Rayfiel’s novel blends the pulpy with the philosophical as it tells the story of the isolated life of an imprisoned murderer.
Ethan Harms, protagonist and narrator of this unsettling novel, is not a pleasant man. He’s a murderer imprisoned in a Supermax facility alongside other murderers—including one whose book about his killings has made him a minor celebrity—and his interactions with the prison staff, his fellow inmates, and an academic studying the acts of killers make up the bulk of the novel. The book that results finds an uneasy balance between evoking an unquiet mind cut off from the rest of the world and narrating a series of over-the-top scenes of violence. Early on, for instance, one of Ethan’s fellow prisoners kills a man by spinning his head halfway around.

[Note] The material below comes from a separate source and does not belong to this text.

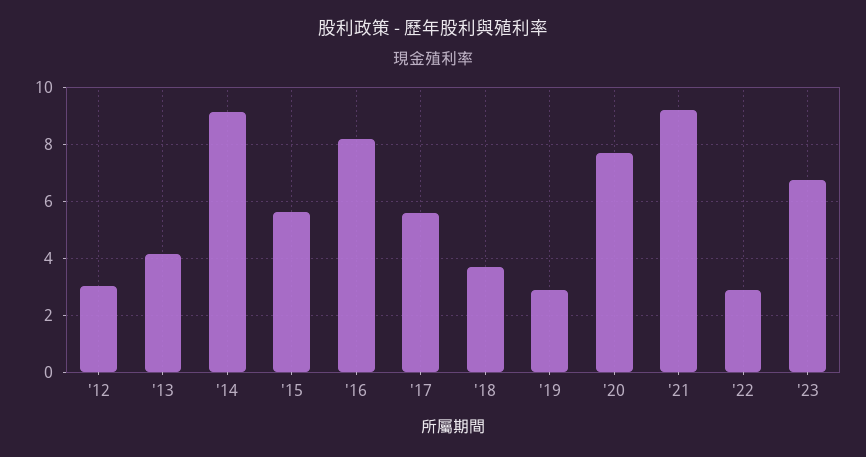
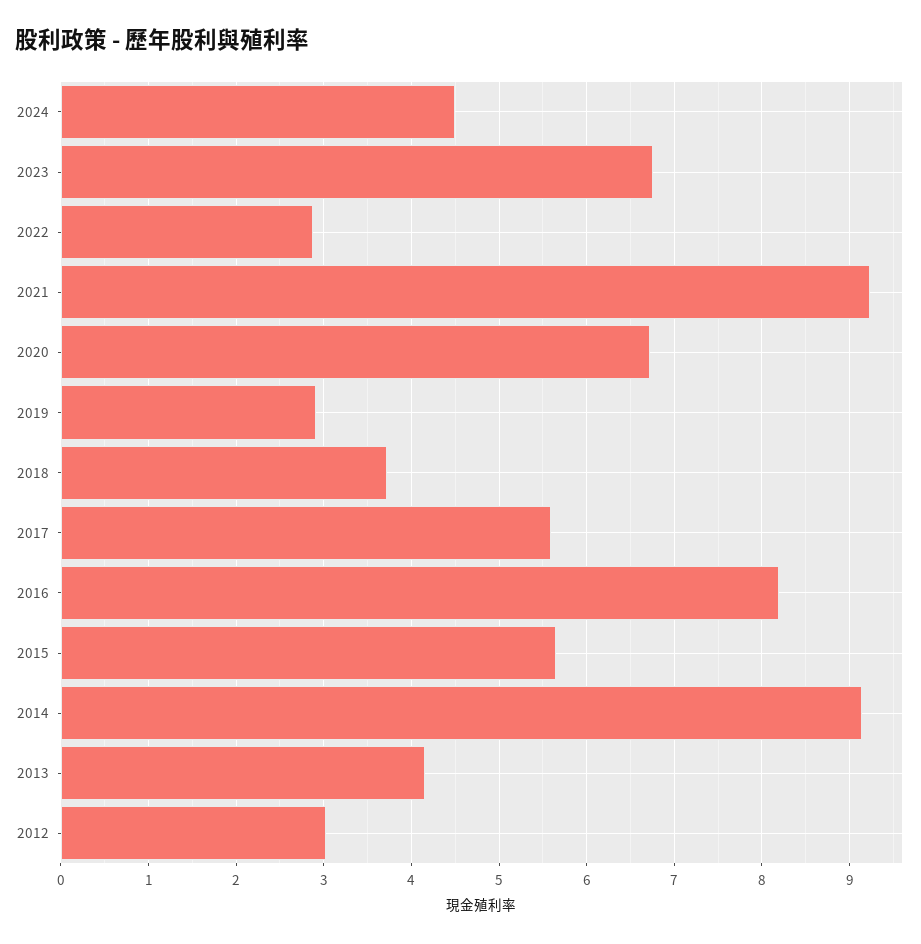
'20: 7.75 -> 6.7
2024: none -> 4.5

Slowly, a number of plot threads take shape: The prison’s warden seeks Ethan’s assistance in obtaining information about an unsolved murder from another prisoner; the academic attempts to get Ethan to reckon with his past deeds; and Ethan attempts to unravel what has happened to his mother outside the prison walls. Rayfiel creates a powerful sense of isolation: As one character quips about the prisoners, “It’s like you’re in Plato’s cave or something.” But the tone wavers somewhat, and some suggestions late in the novel that Ethan may have experienced hallucinations—and thus may not be the most reliable of narrators—add an unwelcome layer of ambiguity to the proceedings. At times, the novel seems interested in exploring the toxic masculinity and broken upbringings of its characters and the horrific consequences of their actions; at others, it opts for a more grindhouse approach.
Rayfiel’s novel creates an ominous sense of the evil that men are capable of doing, but its tonal shifts sometimes trip it up along the way.